### HOW TO COMPLETE THIS TASK:
Your answer must be an exact copy of the records below, with every picture left out.

[Before-and-after page screenshots]
= Beginning of Section =

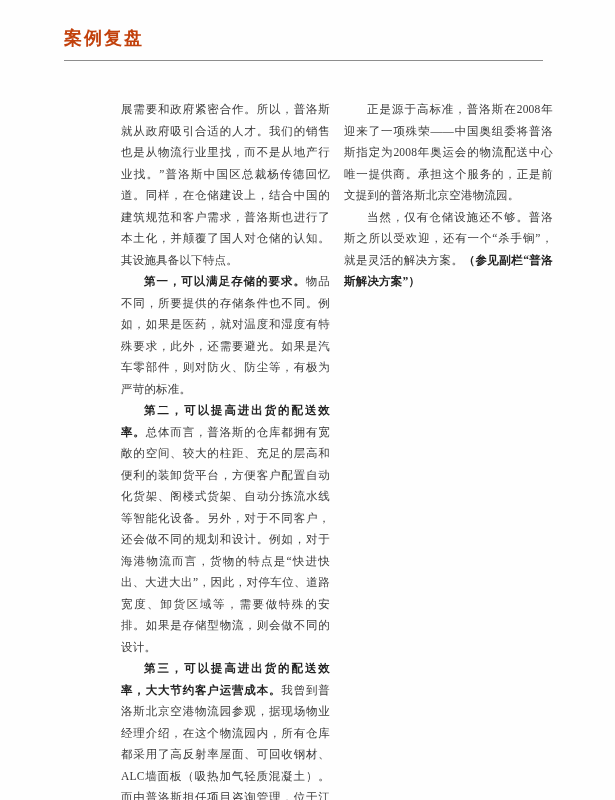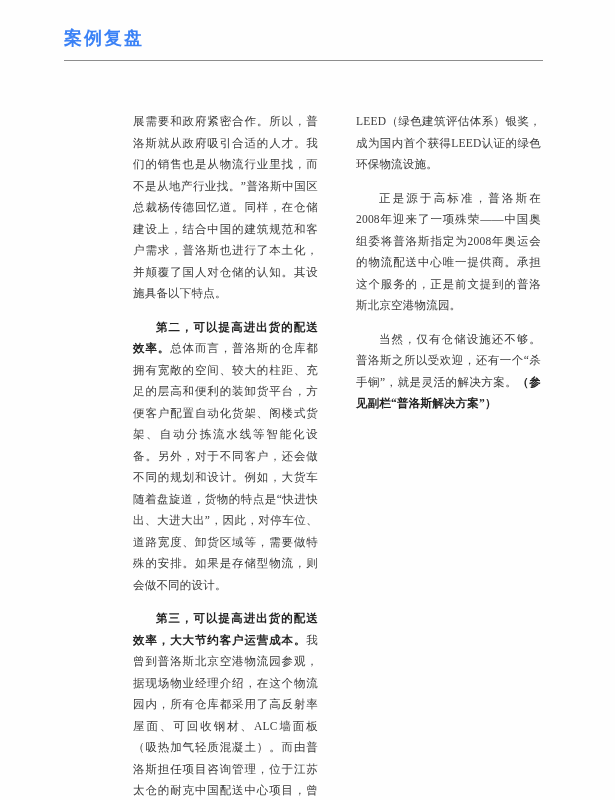"案例复盘" .section-header { color: #3b82f6 -> #c2410c }
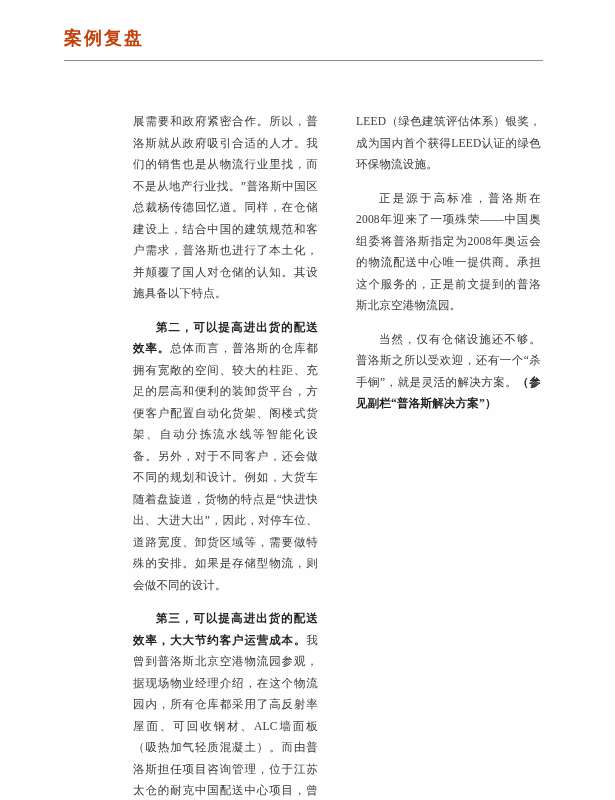"展需要和政府紧密合作。所以，普洛斯就从政府吸引合适的人才。我们的销售也是从物流行" .text-col p { margin: 12px -> 0 }
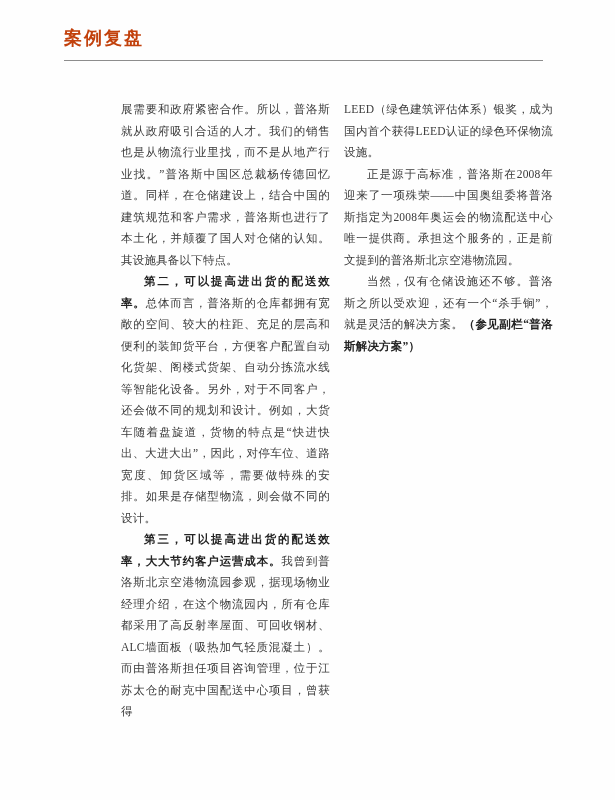"LEED（绿色建筑评估体系）银奖，成为国内首个获得LEED认证的绿色环保物流设施" p.continuation { html: <p><span>LEED（绿色建筑评估体系）银奖，成为国内首个获得LEED认证的绿色环保物流设施。</span></p> -> none }
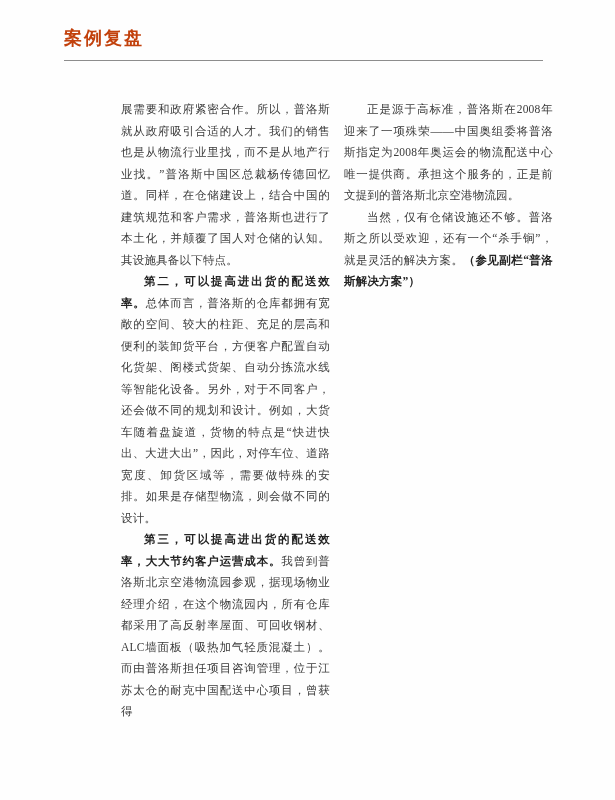"第一，可以满足存储的要求。物品不同，所要提供的存储条件也不同。例如，如果是医药，" p { html: none -> <p><b>第一，可以满足存储的要求。</b><span>物品不同，所要提供的存储条件也不同。例如，如果是医药，就对温度和湿度有特殊要求，此外，还需要避光。如果是汽车零部件，则对防火、防尘等，有极为严苛的标准。</span></p> }
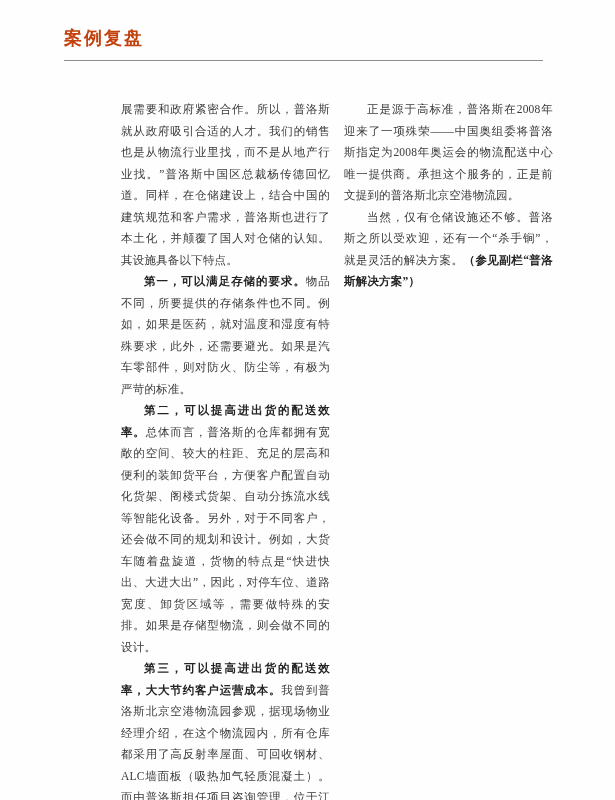"总体而言，普洛斯的仓库都拥有宽敞的空间、较大的柱距、充足的层高和便利的装卸货平台" span { text: 大货车随着盘旋道 -> 对于海港物流而言 }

= End of Section =

### RESULT OF THE EXERCISE:
"案例复盘" .section-header { color: #3b82f6 -> #c2410c }
"展需要和政府紧密合作。所以，普洛斯就从政府吸引合适的人才。我们的销售也是从物流行" .text-col p { margin: 12px -> 0 }
"LEED（绿色建筑评估体系）银奖，成为国内首个获得LEED认证的绿色环保物流设施" p.continuation { html: <p><span>LEED（绿色建筑评估体系）银奖，成为国内首个获得LEED认证的绿色环保物流设施。</span></p> -> none }
"第一，可以满足存储的要求。物品不同，所要提供的存储条件也不同。例如，如果是医药，" p { html: none -> <p><b>第一，可以满足存储的要求。</b><span>物品不同，所要提供的存储条件也不同。例如，如果是医药，就对温度和湿度有特殊要求，此外，还需要避光。如果是汽车零部件，则对防火、防尘等，有极为严苛的标准。</span></p> }
"总体而言，普洛斯的仓库都拥有宽敞的空间、较大的柱距、充足的层高和便利的装卸货平台" span { text: 大货车随着盘旋道 -> 对于海港物流而言 }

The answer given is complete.